09.29.16

Senator David Perdue Leads Conversation On How To Fix Washington’s Broken Budget Process

WASHINGTON, D.C. – U.S. Senator David Perdue (R-GA), a member of the Senate Budget Committee, yesterday led his colleagues in a conversation on the Senate floor about fixing Washington’s broken budget process.

Senator Perdue was joined by Senate Budget Committee Chairman Mike Enzi (R-WY), Senator Thom Tillis (R-NC), Senator James Lankford (R-OK), Senator Bob Corker (R-TN), Senator Joni Ernst (R-IA), Senator Mike Rounds (R-SD), Senator Dan Sullivan (R-AK), and Senator Steve Daines (R-MT).

Click here to watch the Senators’ full speeches or click on the image below.

Budget Colloquy

Highlights:

Senator Perdue: “Right now, we have a budget crisis. We have a debt crisis. Fixing the budget process will not solve the debt crisis, but we will not solve the debt crisis unless and until we address the dysfunction in our budget process.”

Senator Tillis: “This is a threat to our national security. This is a threat to our economic security. This is a threat to the security of every man and woman in the United States because they can’t rely on a government that will provide businesses or individuals with any kind of certainty whatsoever. It’s tough to make budget decisions, but they need to be made.”

Senator Lankford: “We’re not going to get a better product, until we have a better process. Let’s solve how we do budgeting and actually get to a better product…Step one—like an AA group—let’s admit there is a problem. There is a problem. Step two—let’s get to work on fixing it and actually resolve the process, and let’s actually get to work balancing and paying off our debt.”

Chairman Enzi: “I remember introducing [Senator Perdue] the first time we had a Budget Committee meeting, and I said, ‘Senator Perdue knows how to balance a budget, he’s been working in the private sector.’ And he said, ‘No, in the private sector you have to show a little bit of a profit.’ Well we’re going to have to show a little bit of profit around here if we’re ever going to get rid of the debt.”

Senator Corker: “We really don’t have a budget process. I mean to even call what we do a budget, per most human beings’ understanding of what a budget is, is obviously not realistic…We have to, in essence, get a process in place that actually works. It’s impossible for the process we have today to work. Today, is a perfect example of that, right?”

Senator Ernst: “We can’t keep spending money we don’t have on things that aren’t necessary. Washington can’t even do the basic business of balancing our own budget…It might just take a complete overhaul of Washington’s ways to help us solve this problem.”  

Senator Rounds: “We have to begin the process of fixing this broken [budget] system and we need to begin now. In 2026, our country turns 250 years old. Wouldn’t it be a marvelous goal if by that time we not only had this process fixed, but it was actually working once again?”

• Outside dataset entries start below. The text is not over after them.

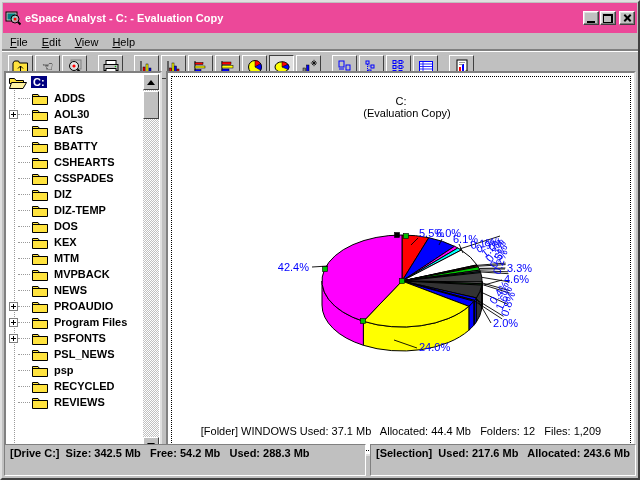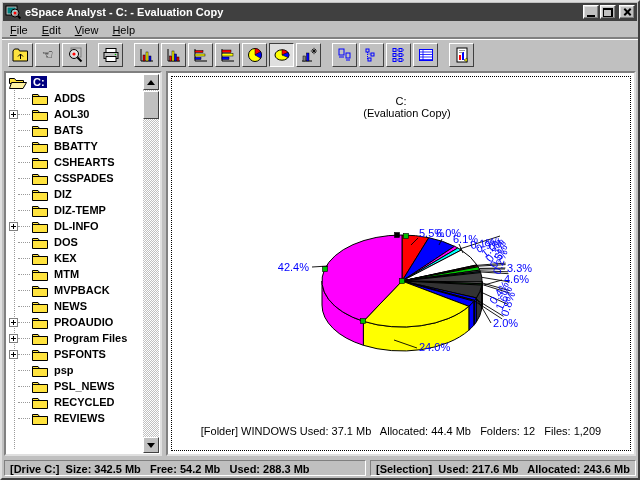--- a/index.html
+++ b/index.html
@@ -8,7 +8,7 @@
   .window{position:absolute;inset:0;background:#c0c0c0;
     border:2px solid;border-color:#dfdfdf #404040 #404040 #dfdfdf;}
   
-  .titlebar{height:18px;margin:1px 1px 0 1px;background:#404040;display:flex;align-items:center;padding:1px 2px;}
+  .titlebar{height:30px;margin:1px 1px 0 1px;background:#ec4899;display:flex;align-items:center;padding:1px 2px;}
   .app-icon{width:16px;height:16px;flex:0 0 16px;}
   .title-text{flex:1;color:#fff;font-size:11px;font-weight:bold;padding-left:4px;white-space:nowrap;overflow:hidden;}
   .tbtn{width:16px;height:14px;background:#c0c0c0;margin-left:1px;padding:0;

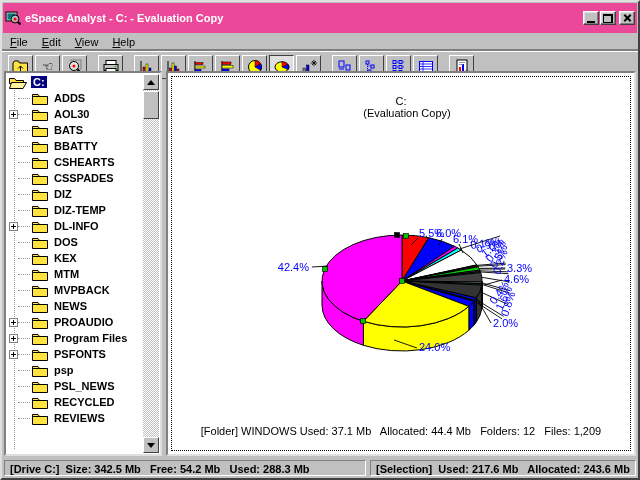--- a/index.html
+++ b/index.html
@@ -341,17 +341,6 @@
               </svg>
             </span>
             <span class="lbl">DIZ-TEMP</span>
-          </div>
-          <div class="row">
-            <span class="expand-box"></span>
-            <span class="dash"></span>
-            <span class="folder">
-              <svg width="16" height="13" viewBox="0 0 16 13">
-                <path d="M.5 2.5h5.5l1.5 2h8v8H.5z" fill="#ffe33e" stroke="#000"></path>
-                <path d="M.5 4.5h15" stroke="#000"></path>
-              </svg>
-            </span>
-            <span class="lbl">DL-INFO</span>
           </div>
           <div class="row">
             <span class="box-spacer"></span>

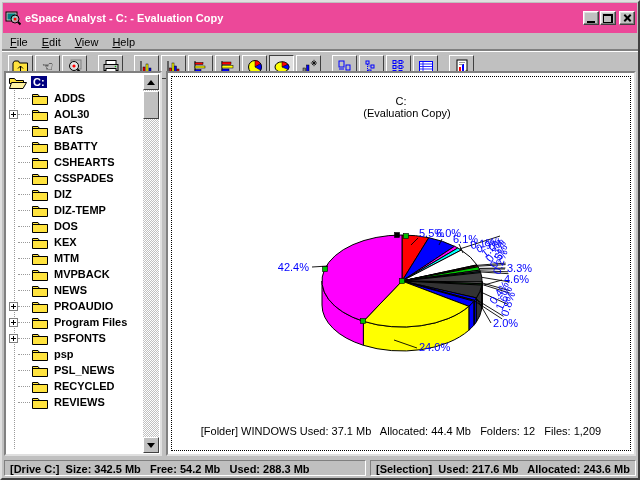--- a/index.html
+++ b/index.html
@@ -439,18 +439,18 @@
                 <path d="M.5 4.5h15" stroke="#000"></path>
               </svg>
             </span>
+            <span class="lbl">PSL_NEWS</span>
+          </div>
+          <div class="row">
+            <span class="box-spacer"></span>
+            <span class="dash"></span>
+            <span class="folder">
+              <svg width="16" height="13" viewBox="0 0 16 13">
+                <path d="M.5 2.5h5.5l1.5 2h8v8H.5z" fill="#ffe33e" stroke="#000"></path>
+                <path d="M.5 4.5h15" stroke="#000"></path>
+              </svg>
+            </span>
             <span class="lbl">psp</span>
-          </div>
-          <div class="row">
-            <span class="box-spacer"></span>
-            <span class="dash"></span>
-            <span class="folder">
-              <svg width="16" height="13" viewBox="0 0 16 13">
-                <path d="M.5 2.5h5.5l1.5 2h8v8H.5z" fill="#ffe33e" stroke="#000"></path>
-                <path d="M.5 4.5h15" stroke="#000"></path>
-              </svg>
-            </span>
-            <span class="lbl">PSL_NEWS</span>
           </div>
           <div class="row">
             <span class="box-spacer"></span>

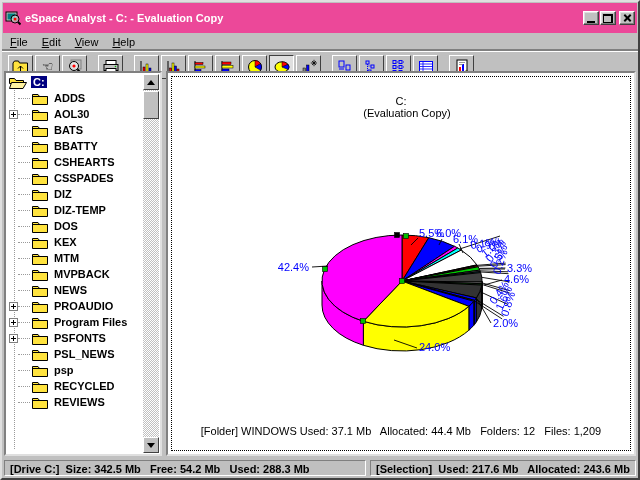--- a/index.html
+++ b/index.html
@@ -73,7 +73,7 @@
   .pct{font-family:"Liberation Sans",sans-serif;font-size:11px;fill:#0000ff;}
   .ldr{stroke:#000;stroke-width:0.9;fill:none;}
   
-  .statusbar{position:absolute;left:2px;right:2px;bottom:2px;height:16px;display:flex;gap:4px;}
+  .statusbar{position:absolute;left:2px;right:2px;bottom:2px;height:32px;display:flex;gap:4px;}
   .spanel{border:1px solid;border-color:#808080 #fff #fff #808080;background:#c0c0c0;
     font-size:11px;font-weight:bold;color:#000;padding:2px 5px;white-space:nowrap;overflow:hidden;}
   .sp-left{flex:0 0 362px;}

Senator Sullivan: “A lot of us ran for office – a lot of us for the first time – because we saw what is going on with this budget process…We have all been working on this for months this is what we need to do to finally get ahold of these enormous budget challenges. I want to encourage all of my colleagues, Republicans and Democrats, to join in this process to bring your ideas to fix what is clearly a broken process.”

Senator Daines: “The biggest hurdle to balancing the budget are the very rules, the very process, that guides this institution. They are broken…We came here not to accept the status quo but to reject it, and to change the way this country operates truly to save the future of our kids and our grandkids.”